Content starts

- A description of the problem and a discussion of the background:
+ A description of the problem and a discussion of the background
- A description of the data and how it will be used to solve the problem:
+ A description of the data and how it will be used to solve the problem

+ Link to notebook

Content ends

All the entries are to be set down exactly as they appear.

ANSWER BELOW =>
- A description of the problem and a discussion of the background:
+ A description of the problem and a discussion of the background
- A description of the data and how it will be used to solve the problem:
+ A description of the data and how it will be used to solve the problem

+ Link to notebook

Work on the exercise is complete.